ACTIVITY: Each line of the data below goes into the copy exactly; pictures do not.

*** DATA LISTING

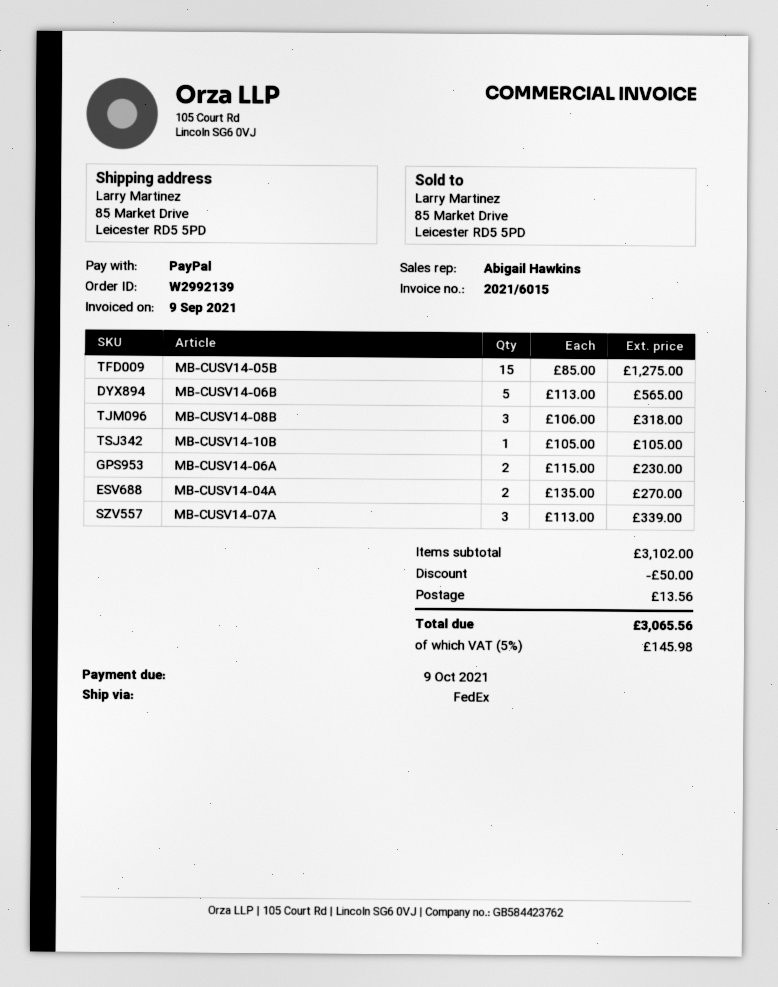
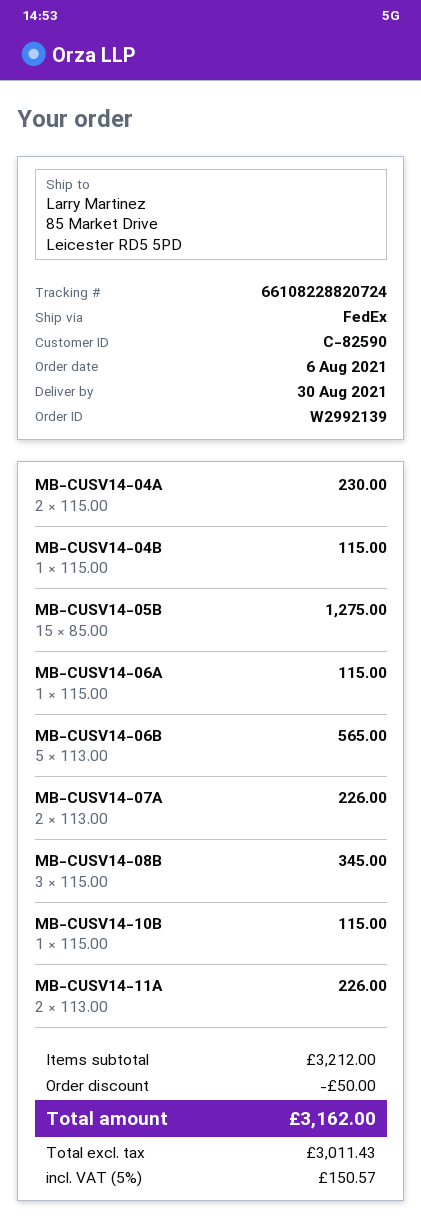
MB-CUSV14-08B: 3 x 106.00 = 318.00 -> 3 x 115.00 = 345.00
MB-CUSV14-10B: 1 x 105.00 = 105.00 -> 1 x 115.00 = 115.00
MB-CUSV14-06A: 2 x 115.00 = 230.00 -> 1 x 115.00 = 115.00
MB-CUSV14-04A: 2 x 135.00 = 270.00 -> 2 x 115.00 = 230.00
MB-CUSV14-07A: 3 x 113.00 = 339.00 -> 2 x 113.00 = 226.00
MB-CUSV14-04B: none -> 1 x 115.00 = 115.00
MB-CUSV14-11A: none -> 2 x 113.00 = 226.00
subtotal: 3102.00 -> 3212.00
shipping: 13.56 -> none
tax: 5% = 145.98 -> 5% = 150.57
total: 3065.56 -> 3162.00

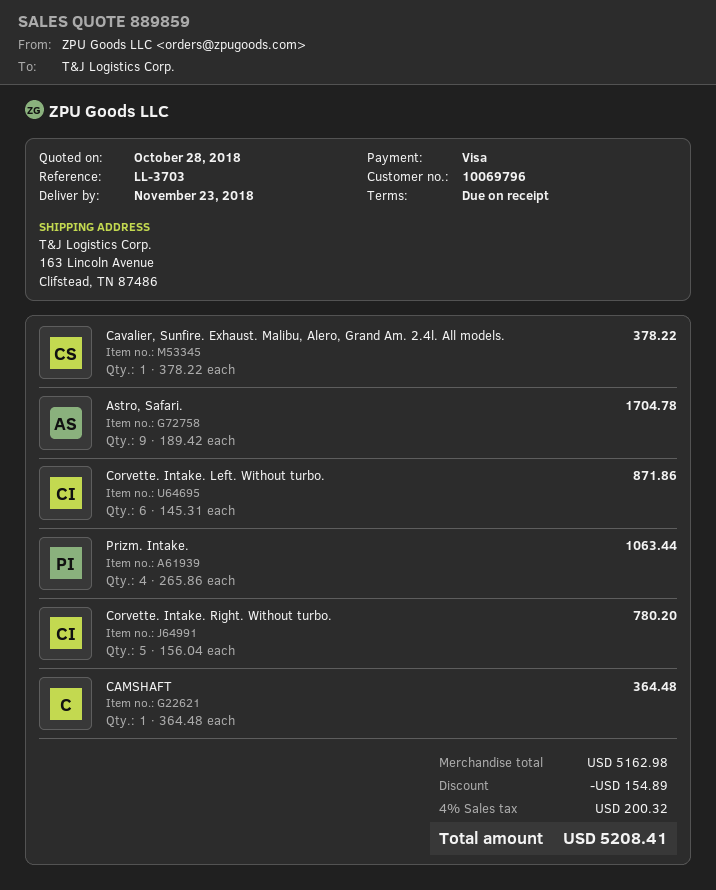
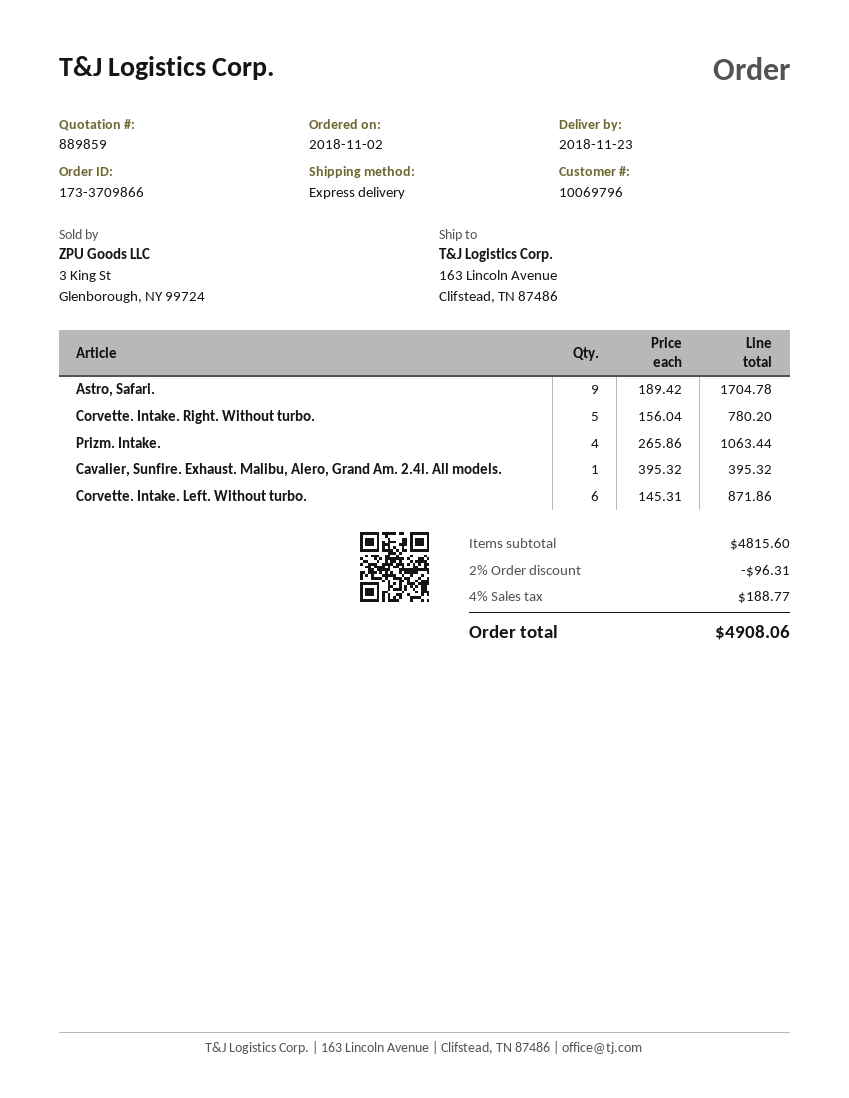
Cavalier, Sunfire. Exhaust. Malibu, Alero, Grand Am. 2.4l. All models.: 1 x 378.22 = 378.22 -> 1 x 395.32 = 395.32
CAMSHAFT: 1 x 364.48 = 364.48 -> none
subtotal: 5162.98 -> 4815.60
discount: 154.89 -> 96.31
tax: 4% = 200.32 -> 4% = 188.77
total: 5208.41 -> 4908.06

******

YOUR SOLUTION:
MB-CUSV14-08B: 3 x 106.00 = 318.00 -> 3 x 115.00 = 345.00
MB-CUSV14-10B: 1 x 105.00 = 105.00 -> 1 x 115.00 = 115.00
MB-CUSV14-06A: 2 x 115.00 = 230.00 -> 1 x 115.00 = 115.00
MB-CUSV14-04A: 2 x 135.00 = 270.00 -> 2 x 115.00 = 230.00
MB-CUSV14-07A: 3 x 113.00 = 339.00 -> 2 x 113.00 = 226.00
MB-CUSV14-04B: none -> 1 x 115.00 = 115.00
MB-CUSV14-11A: none -> 2 x 113.00 = 226.00
subtotal: 3102.00 -> 3212.00
shipping: 13.56 -> none
tax: 5% = 145.98 -> 5% = 150.57
total: 3065.56 -> 3162.00

Cavalier, Sunfire. Exhaust. Malibu, Alero, Grand Am. 2.4l. All models.: 1 x 378.22 = 378.22 -> 1 x 395.32 = 395.32
CAMSHAFT: 1 x 364.48 = 364.48 -> none
subtotal: 5162.98 -> 4815.60
discount: 154.89 -> 96.31
tax: 4% = 200.32 -> 4% = 188.77
total: 5208.41 -> 4908.06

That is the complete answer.